思案していたせいで、不安にさせてしまったのかもしれない。
気を取り直して、手首の呪印に血を垂らす。
すると呪印の文字の色が赤へと変わった。
「これで契約の儀式は終わり、奴隷はジュン様の物となりました」
◆◆◆
奴隷を買い終わり泊まっている宿へと帰ってきた。
ルナと金貨の入った宝を抱えて行くことはできず、馬車を出してもらい、ここまで来た。
生まれて初めて奴隷を買った事で、宿の大将から何か言われないかヒヤヒヤしたが、特別何か言われる事はなく、普通に会話して終わった。
部屋についてから、俺の持つスキル、回復系のスキルであるヒーリングを試してみたが、ルナの手足は動かなかった。

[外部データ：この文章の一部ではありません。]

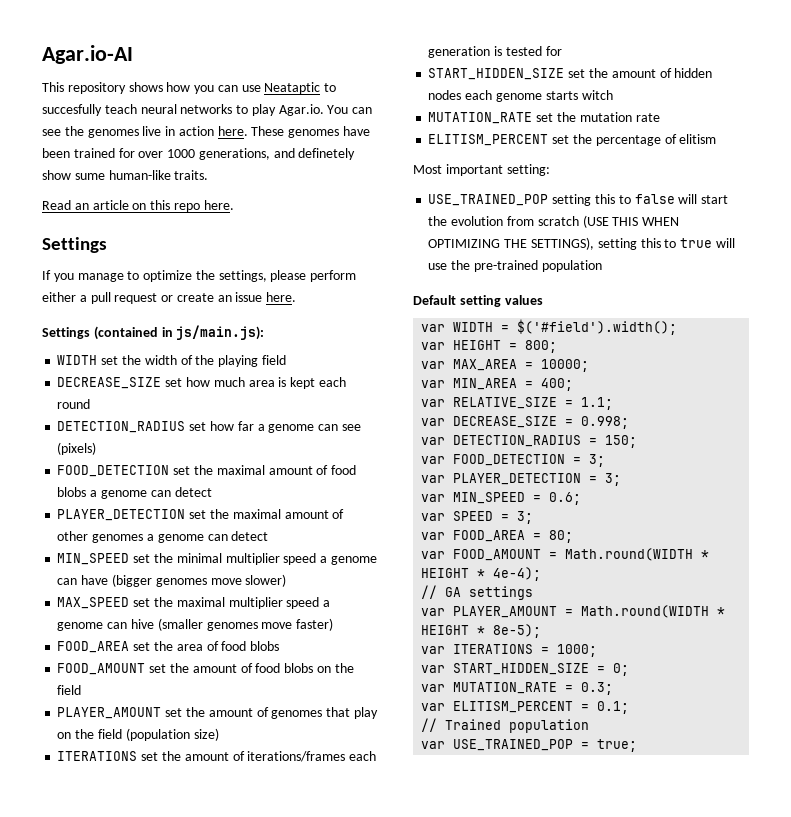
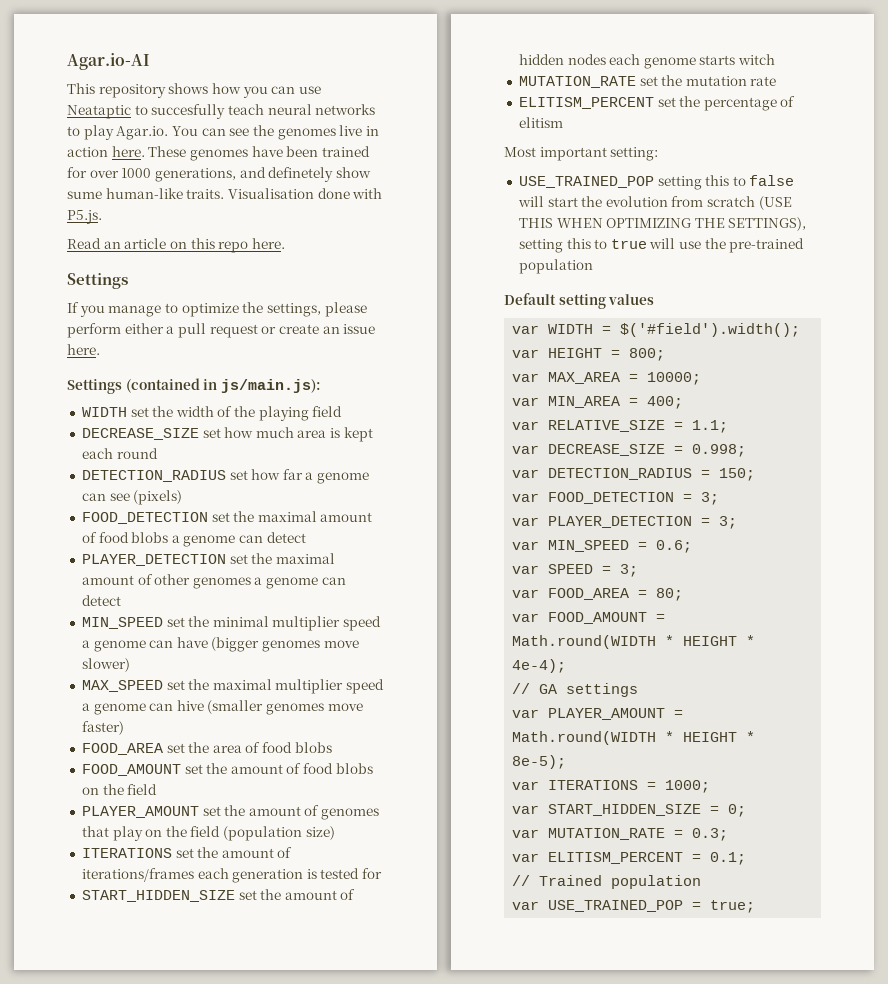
(209, 175) none -> [227,188,383,199] [67,210,102,224] Visualisation done with P5.js.

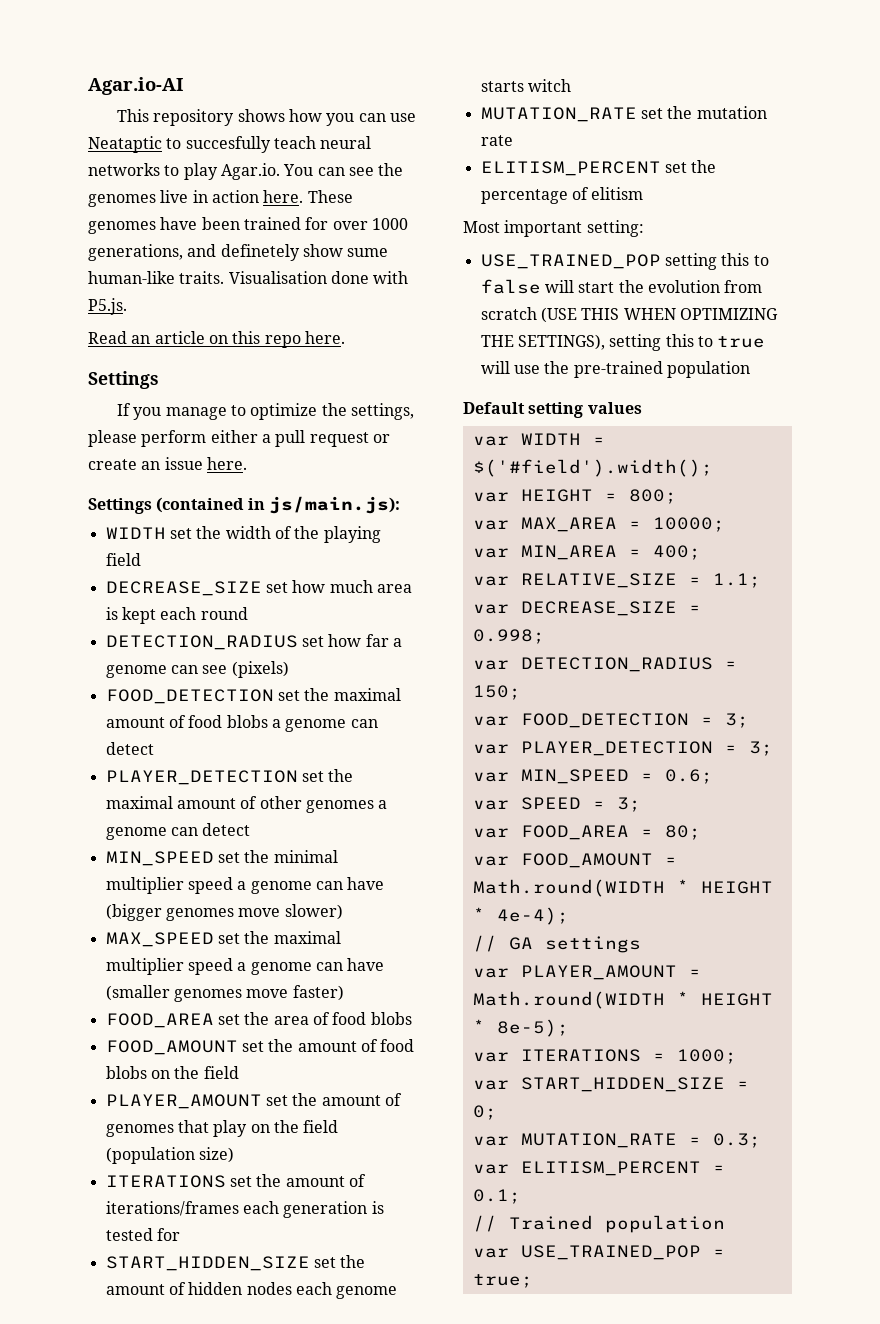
[176,700,204,711] hive -> [347,958,385,971] have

奴隷商の店主が言ってた事は間違いではなく、本当に治らないのかもしれない。
今はルナをベッドに寝かしてやり休ませている。
起きた時に、お腹が空いているだろうから、ご飯を買いに外に出る事にした。
女の子だから、あまり食事は入らないと思うが、何が食べたいか分からない。
たくさん買っていけば、どれか食べてくれるだろう。
残ったにしても、明日の朝食べればいいだけの話だ。
弁当を五つと、他にも適当に屋台で買い込む。
「よし! これだけ有れば足りるだろう」
◆◆◆
自分の部屋に戻ると、ルナはベッドの上に座っていた。
「ご主人様ごめんなさいぃ……寝てしまいました」
「いいんだ、それよりご飯買って来たから一緒に食べよう」
「はわぁ〜食べたいです!!!」
ルナをテーブルへと連れて行き、椅子に座らせる。
テーブルに並べられた料理を見て、目を輝かせている。
「どれがいい? 食べさせて上げるから選んで……」
「ぜ、、、」
「ぜ?」
「ぜ、ん、ぶ!……食べたいですぅ♡」
ははははははは
絶対むりだろう!
こんな小柄な子が食べれるはずがない。
育ち盛りといえど、弁当五つも入る胃袋があってたまるか。
「ははは、いいよ! 食べれるもんなら食べてみなよ!」
「やっっったぁぁぁ!!! ご主人様ありがとうございます。」
可愛らしいなルナは。
どうせ、すぐお腹いっぱいになって入らなくはるのが目に見えてる。
「はむはむはむぅう♡ おいひぃぃぃ!?」
手足が動かないルナに、俺が食べさせて上げている。
喜んでいるのか、凄くうっとりした表情。
「もっと食べていいんだよ、食べないと強くなれないし」
「はむはむはむ……はむはむはむ……もっと強くなるぅ」
速度が上がり、あっという間に弁当五つを完食。
これには、さすがの俺も驚いた。
だが、まだ目は死んでいない……獲物を狩るような真剣な眼つきに変わり、次の標的を決めようと、選んでいる。
「ご主人様……もっと食べいです!」
強欲……いや貪欲なまでの食事量。
その凄さに圧倒されて、俺は手が止まっていた。
「ルナ……奴隷商ではどのくらい食べていたんだ?」
「えっと、食事は二回、パン一個とスープだけでした」
うーん?
もしかして……そういうことか?
もう少し詳しく聴いてみるか!
「奴隷商に来る前は、どのくらい食べてた?」
「孤児だったので、食べれない日の方が多かったです」
はい……決定!!!!
ルナは間違いなく栄養失調で、手足が動かなくなったんだ。
こんだけ食べる娘が、食事を抜いたら、身体に不調が出るのも当たり前だろう。
俺は戦闘の怪我とかで、後遺症が残ってる物だとばかり思い込まされていた。
「そうか、それは辛かったな。 これからは毎日お腹いっぱいに成るまで食べさせるから……」
「やっっった! ご主人様大好きぃぃぃ♡」
ルナの食欲は留まる事を知らず、お弁当五つを平らげた後、屋台で買った、ボアの串焼き十本、オークステーキ十枚、ロックバードの唐揚げ二十個、焼きトウモロコシ五本を全て完食。
「はぁ〜美味しかったですぅ」
圧巻の食欲だった……あっ俺何も食べてないや。